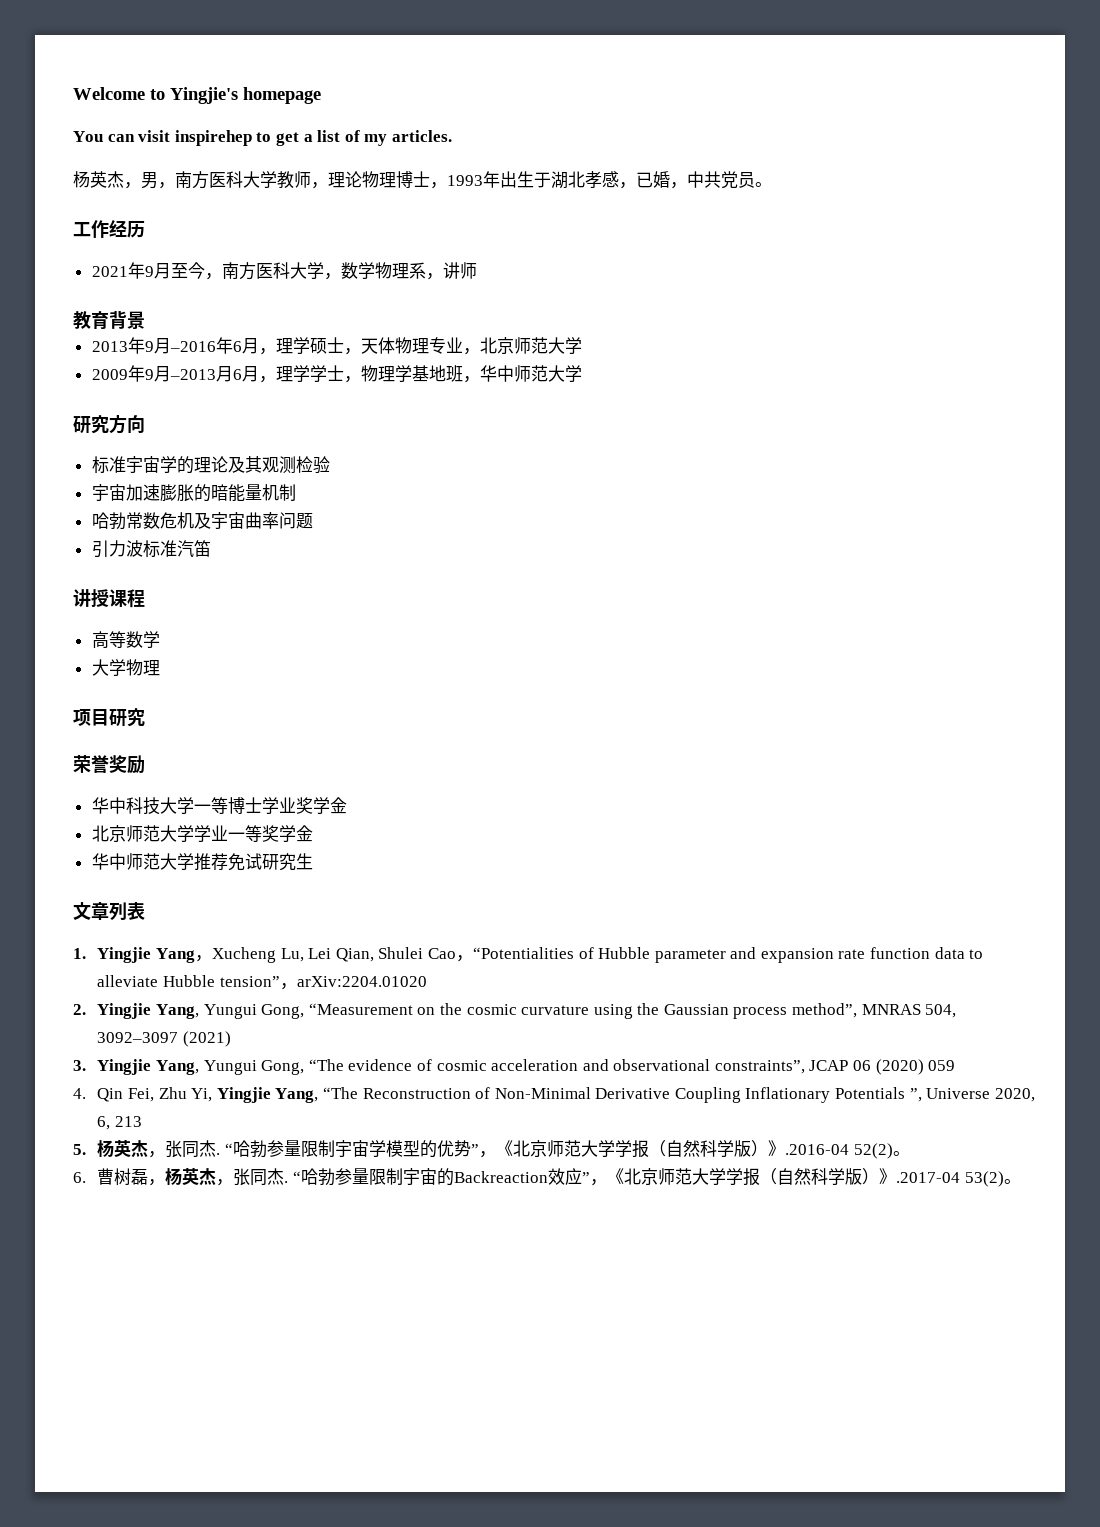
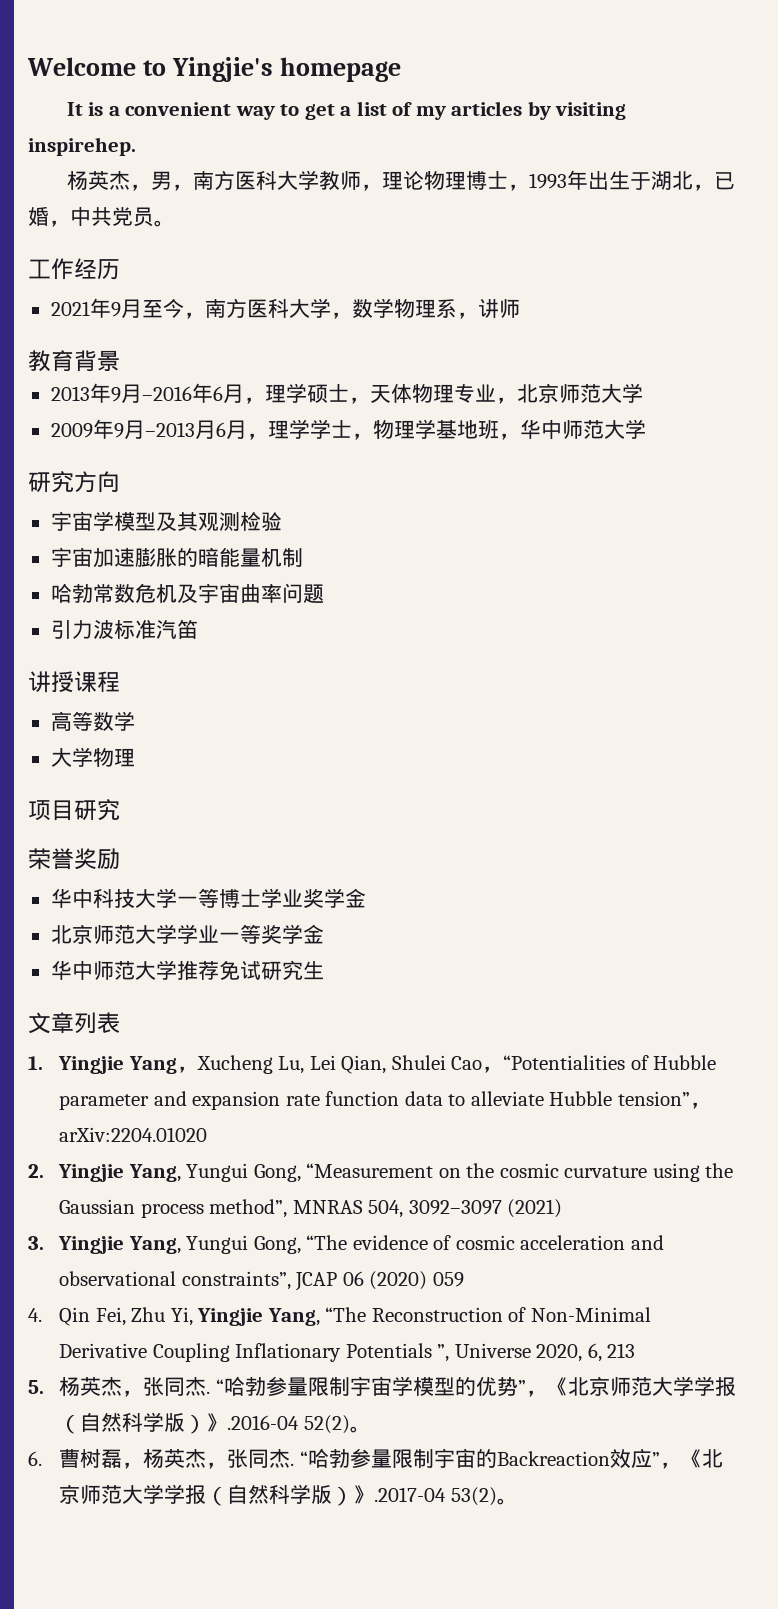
[73,130,252,146] You can visit inspirehep -> [66,102,275,120] It is a convenient way
[391,130,452,142] articles. -> [451,101,627,120] [28,137,136,156] articles by visiting inspirehep.
[585,171,619,188] 孝感 -> (693, 180) none
[91,456,228,474] 标准宇宙学的理论 -> [50,511,156,531] 宇宙学模型

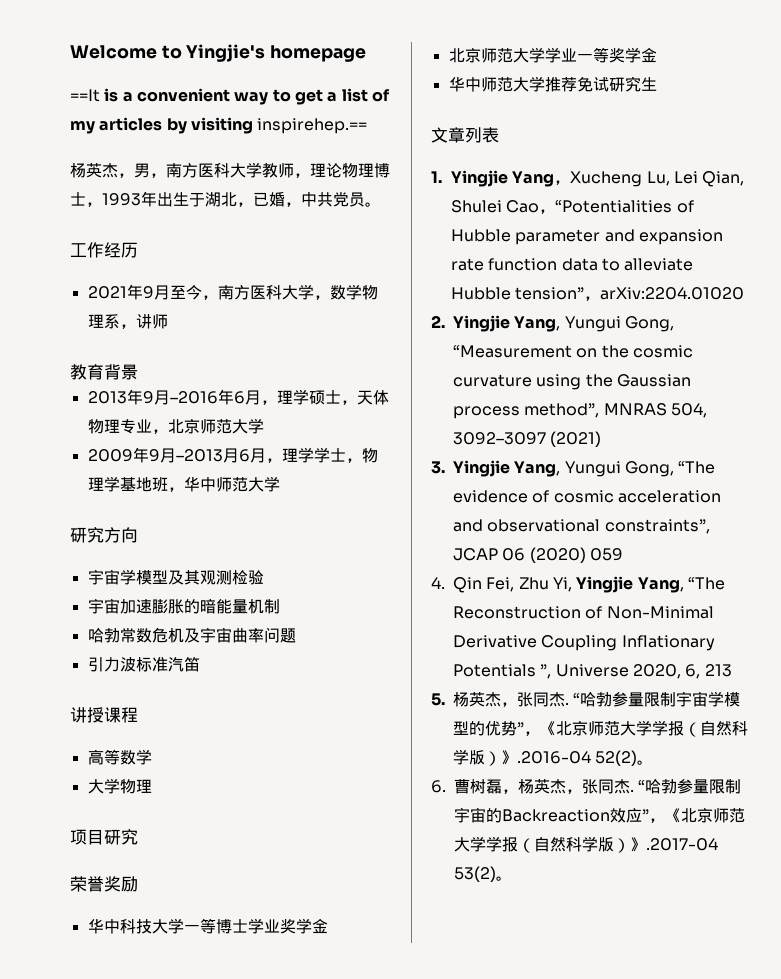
[66,102,83,116] It -> [70,89,100,102] ==It
[28,137,136,156] inspirehep. -> [257,118,368,134] inspirehep.==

━━━━━━

• Prompt: Retype the entries word for word. Omit any images.

• Task output:
[73,130,252,146] You can visit inspirehep -> [66,102,275,120] It is a convenient way
[391,130,452,142] articles. -> [451,101,627,120] [28,137,136,156] articles by visiting inspirehep.
[585,171,619,188] 孝感 -> (693, 180) none
[91,456,228,474] 标准宇宙学的理论 -> [50,511,156,531] 宇宙学模型

[66,102,83,116] It -> [70,89,100,102] ==It
[28,137,136,156] inspirehep. -> [257,118,368,134] inspirehep.==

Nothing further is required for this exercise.